Skateboarding asinsurgent citizenship thatchallengeshegemonic structuresin Jakarta, Indonesia
By Brooke Frierson
Introduction
The skateboarding subculture in Jakarta actively challenges the hegemonic construction of a democratic, modern, and orderly image of the global city. This construction of a “modern” and “ordered” city justifies ongoing pathologizing of the urban poor through the clearing of kampungs (villages) and construction of gray infrastructure to portray Jakarta as a modern metropolis (Dovey et al, 2019; Kamete, 2012; Wardhana & Ellisa, 2024). Resistance to the image of the global city emerges through everyday movements of youth skateboarders in Jakarta as they quietly appropriate the urban fabric (Bayat, 2009). By “transforming an environment for unintended purposes” (Cloke et al., 2008), the networks of skaters in Jakarta function as “social infrastructure” Simone (2004) adapted to the complexities of the megacity while challenging state regulation and transgressing social boundaries. The deployment of spatializing practices in youth skateboarders in Jakarta is composed by ongoing efforts to mediate the city as problem-space through movement in public space (Ong & Roy, 2011). By rearranging the urban environment with their boards and bodies in interstitial spaces such as road medians (Wardhana & Ellisa, 2024) skateboarders resist the aesthetic governmentality of a worlding city (Ony & Roy, 2011).
Analysis
Drawing on de Certeau (1984), Friedmann (2010) suggests place can be understood as a transformative event that is open and altered by the performance of its users (Friedmann, 2010). In that sense, the urban fabric in Jakarta is in continuous transformation, contested by skateboarders through their performances, its surfaces becoming a means to challenge the bounding and ordering inherent to neoliberal ideologies. Skateboarders act ‘defiantly’ against the state by taking a railing made for a particular act such as assisting its user and turning it into an object of performance and play. Modification of place in this way is critical to urban social life, creating a performance for others to observe the “deviant” placemaking of interstitial spaces. Such insurgent and informal practices in liminal spaces challenge neoliberal systems that prioritize profit rather than belonging and community, affirming the identity of place through small and ordinary acts and through daily encounters.

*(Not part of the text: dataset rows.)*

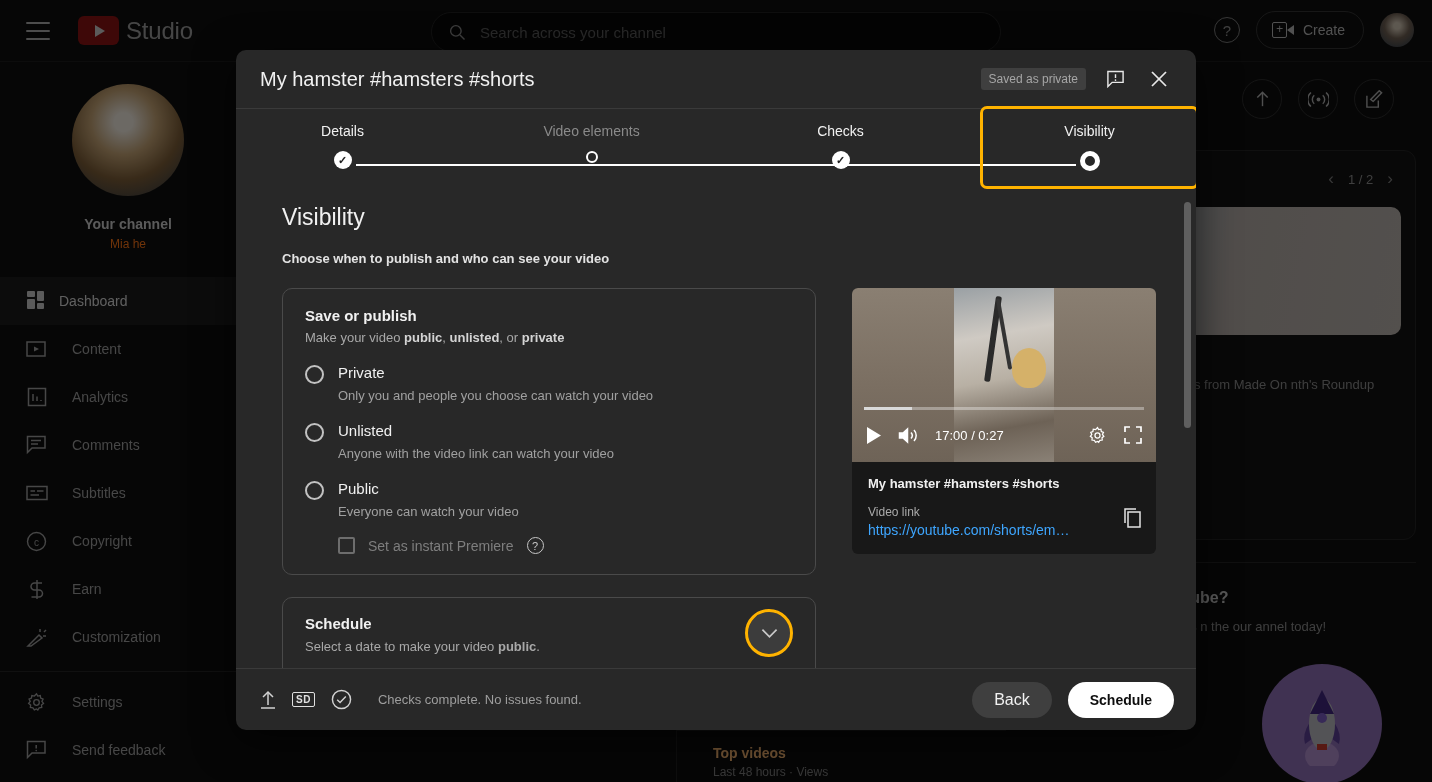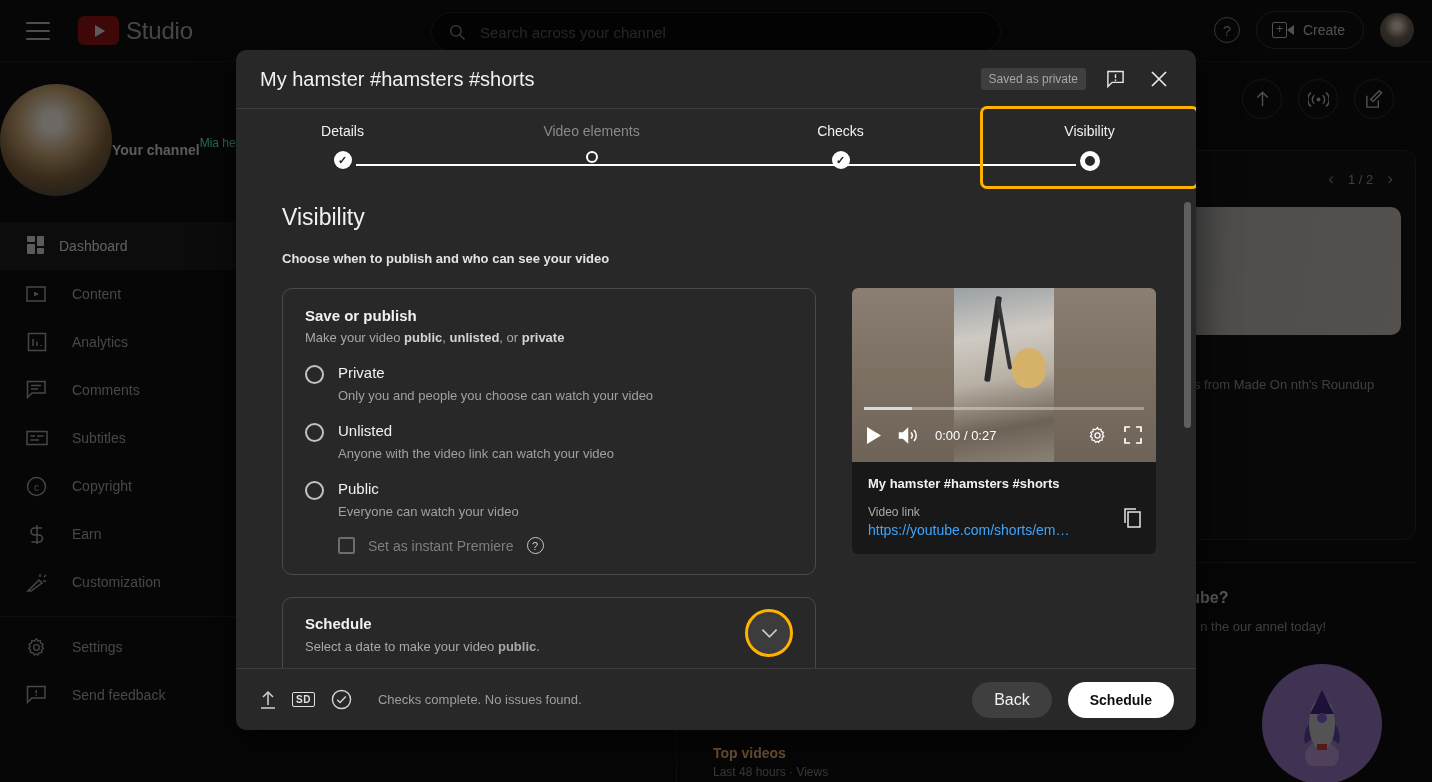--- a/index.html
+++ b/index.html
@@ -56,7 +56,7 @@
   
   .sidebar { position: absolute; top: 62px; left: 0; width: 256px; bottom: 0;
     background: #0f0f0f; padding-top: 22px; }
-  .channel { display: flex; flex-direction: row; align-items: center; padding-bottom: 16px; cursor: pointer; }
+  .channel { display: flex; flex-direction: column; align-items: center; padding-bottom: 16px; cursor: pointer; }
   .ch-avatar { width: 112px; height: 112px; border-radius: 50%;
     background: radial-gradient(circle at 46% 34%, #efe8dd 10%, #c3a274 34%, #7d5e38 60%, #243446 100%); }
   .ch-name { margin-top: 20px; color: #c9c9c9; font-size: 14px; font-weight: 600; }

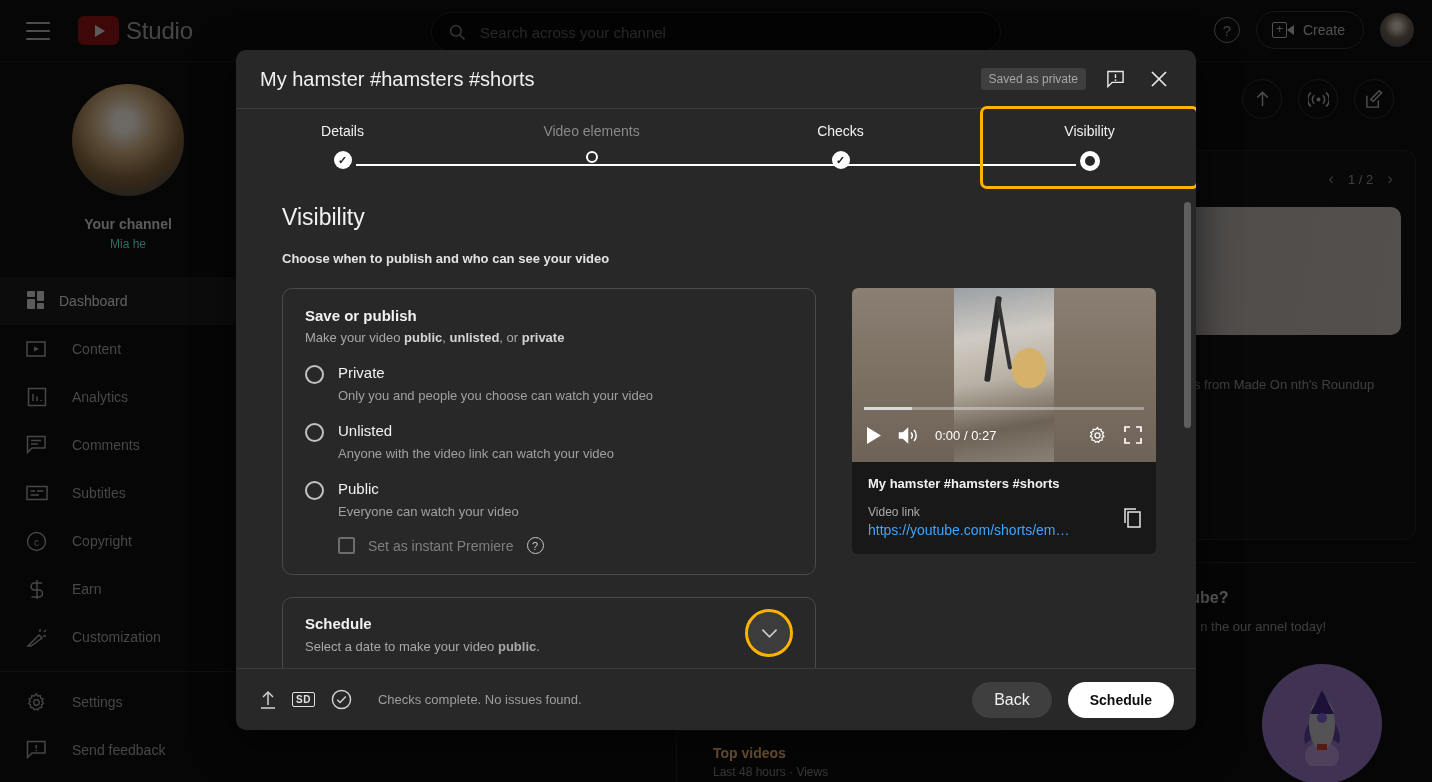--- a/index.html
+++ b/index.html
@@ -60,7 +60,7 @@
   .ch-avatar { width: 112px; height: 112px; border-radius: 50%;
     background: radial-gradient(circle at 46% 34%, #efe8dd 10%, #c3a274 34%, #7d5e38 60%, #243446 100%); }
   .ch-name { margin-top: 20px; color: #c9c9c9; font-size: 14px; font-weight: 600; }
-  .ch-sub { margin-top: 5px; color: #5eead4; font-size: 12px; }
+  .ch-sub { margin-top: 5px; color: #f97316; font-size: 12px; }
   .nav { margin-top: 10px; }
   .nav-item { height: 48px; display: flex; align-items: center; gap: 24px; padding-left: 25px;
     color: #9d9d9d; font-size: 14px; cursor: pointer; }

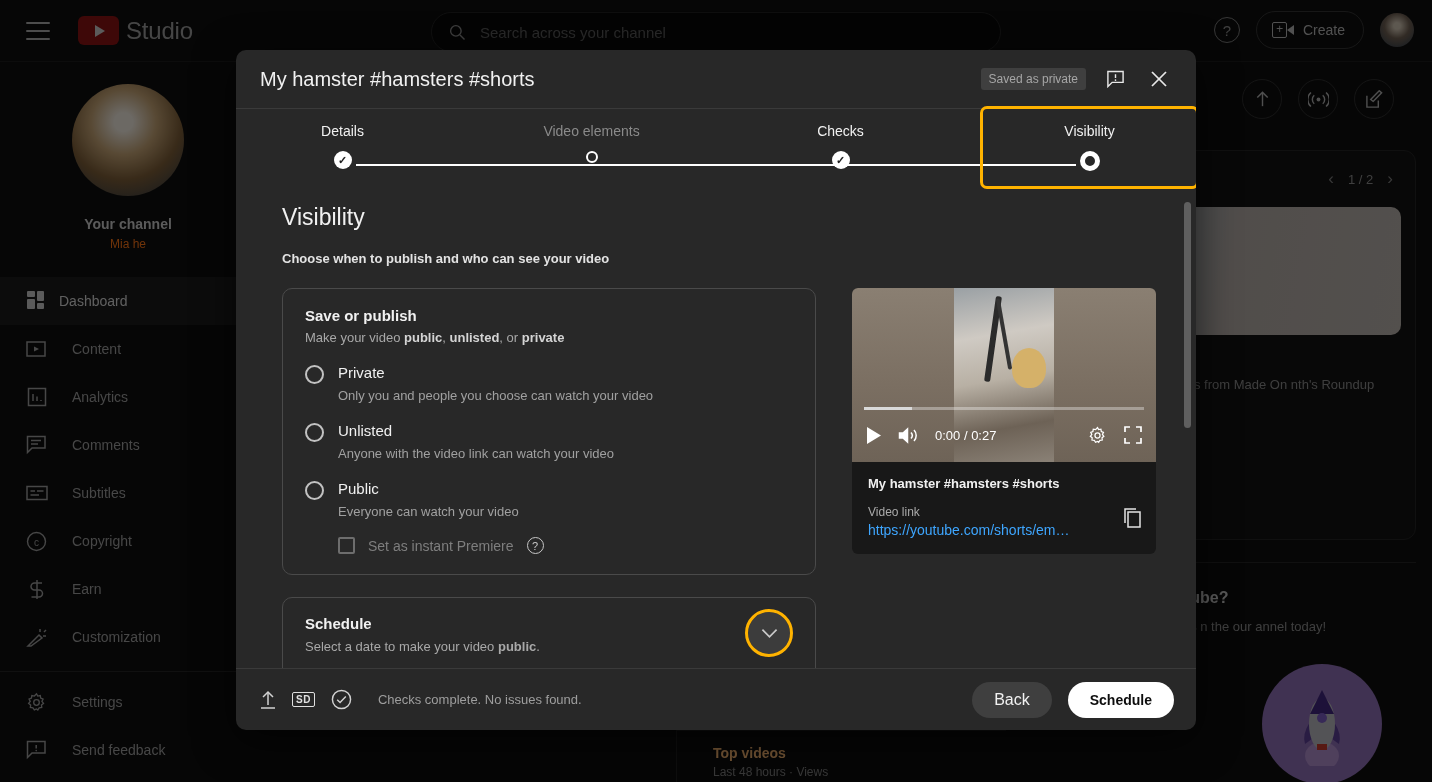--- a/index.html
+++ b/index.html
@@ -544,7 +544,7 @@
                       <path d="M16 3 A8 8 0 0 1 16 14"></path>
                     </svg>
                 </span>
-                <span class="time">0:00 / 0:27</span>
+                <span class="time">17:00 / 0:27</span>
                 <span class="spacer"></span>
                 <span class="cbtn">
                   <svg width="19" height="19" viewBox="0 0 24 24" fill="none" stroke="#fff" stroke-width="1.6">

The transformation of interstitial spaces occurs with the use of spatial tactics: appealing to empathy, gradual encroachment, and through positive discourse (Geertman, 2016). These small movements are what Bayat refers to as ‘low politics’ or ‘politics of fun’, characterized by non-movements by people who are informally operating without ideology and structure (Geertman, 2016). For example, when skaters in Jakarta use railings and road barriers contrary to their intended usage, they resist the notion that such acts constitute vandalism. In Jakarta, Ma, a participant in Wardhana and Ellisa’s (2024) study, state they perform their tricks when fewer people are around and stop when pedestrians are nearby. The spatial tactics of appealing to empathy and the gradual encroachment of the ordinary are thus deployed in this circumstance. Pausing and waiting to avoid collision and conflict with pedestrians appeals to the empathy of other users of the space. Ultimately, such empathy coupled with their everyday movements can trigger gradual sociopolitical change through the small and quiet encroachment of the ordinary (Geertman, 2016).
Implications
The art of skateboarding as insurgent citizenship in Jakarta situates the worlding city in movement and play, bringing to light the necessity of insurgent practices in a state seeking to suppress them. Skateboarding as insurgent citizenship is not only present in Jakarta but occurs around the world in interstitial spaces of urban life (Holston,1996). These quiet and ordinary movements embody alternative futures that transgress for-profit capitalist structures and trigger gradual sociopolitical change. Skateboarding thus becomes a means of disrupting order and challenging assumptions of what actions are acceptable and unacceptable. Furthermore, skateboarding illuminates how the body is key to remaking urban geographies, transforming processes of place-making as fluid realities ever-present in daily life.
This case offers important perspectives as to who and what we consider the proper agents of critical international planning, demonstrating that urban space is a social product of groups operating without formal structure. In so doing, the case sheds light on the small, invisible, and quiet movements that challenge neoliberal constructions of the urban environment while illuminating the performative dimension of space. More broadly, it is imperative to consider the role of resistance movements in worlding processes. Worlding is inherently creative and imaginative process, and the forms of a ‘worlding’ city already exists in ordinary life (Ong & Roy, 2011). It is important we do not pathologize acts of informality and insurgency but accept them as crucial to placemaking and meaning making.